The Atlantic Coast Conference's expansion plans might include not just Stanford and Cal but also SMU, multiple media outlets reported on Wednesday.
Discussions reportedly are ongoing, with the major issue being how the conference would divvy up incoming revenue. The university presidents, who met on Wednesday, reportedly are looking at multiple ways to determine what each school receives.
Stanford and Cal were put forth as potential new ACC members earlier this month, but the proposal failed to gain the 12 votes needed from the 15 existing schools. Reportedly Clemson, Florida State, North Carolina and North Carolina State rejected the two West Coast schools.
At least one of the dissenters would need to flip its vote in order for the newcomers to be approved.
While Stanford and Cal reportedly agreed to accept a smaller share of league revenues if they land in the ACC, SMU reportedly would be amenable to getting no broadcast money for its first seven years in the league.
The financial distribution is a key point within the ACC, even leaving aside potential newcomers. Florida State University president Richard McCullough said earlier this month that his school deserves a larger share of the pie due to its marketability and television ratings.
"Our goal would be to continue to stay in the ACC, but staying in the ACC under the current situation is hard for us to figure out how we remain competitive unless there were a major change in the revenue distribution within the conference," McCullough said. "That has not happened.
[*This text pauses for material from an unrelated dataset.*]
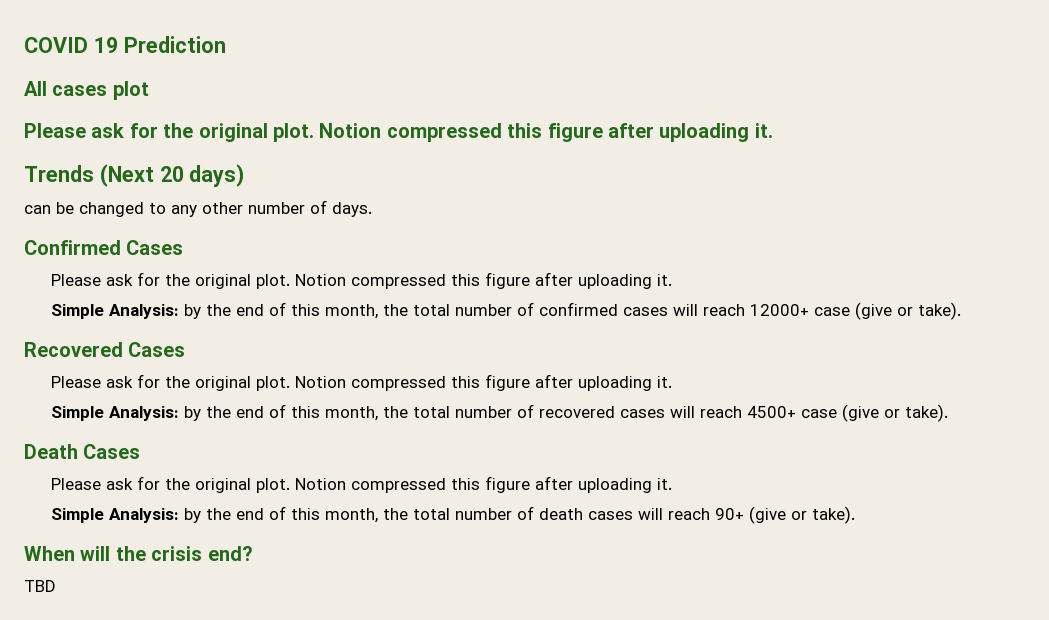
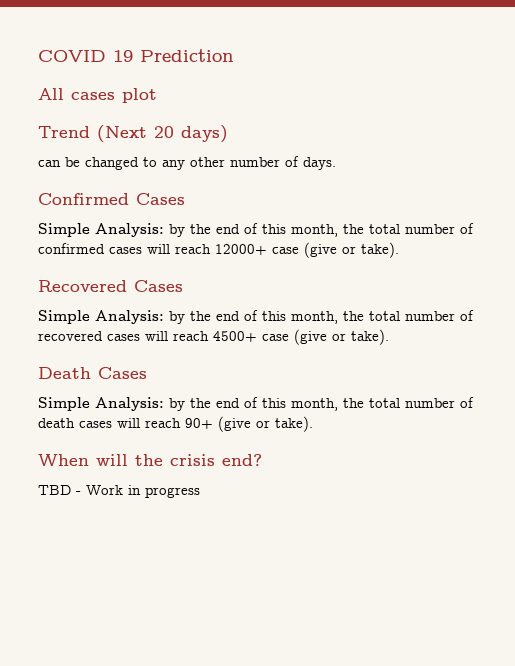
[24,123,773,142] [24,165,94,182] Please ask for the original plot. Notion compressed this figure after uploading it. // Trends -> [38,126,90,138] Trend
[50,272,672,289] // Please ask for the original plot. Notion compressed this figure after uploading it. -> (185, 199) none
[50,374,672,391] // Please ask for the original plot. Notion compressed this figure after uploading it. -> (183, 286) none
[50,476,672,493] // Please ask for the original plot. Notion compressed this figure after uploading it. -> (147, 373) none
(56, 586) none -> [76,485,200,498] - Work in progress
Those discussions are ongoing at all times."
Cal and Stanford are looking for new homes are the disintegration of the Pac-12 Conference over the past year. UCLA and Southern California kicked off the exodus last summer by announcing their move to the Big Ten. Last month, Colorado moved to the Big 12, and Arizona, Arizona State and Utah soon followed.
Oregon and Washington then relocated to the Big Ten, leaving just Stanford, Cal, Oregon State and Washington State still in the Pac-12.
The ACC last changed its membership in 2014, when Louisville arrived as Maryland exited. Notre Dame is one of the 15, though it maintains independence in football despite playing multiple ACC opponents annually.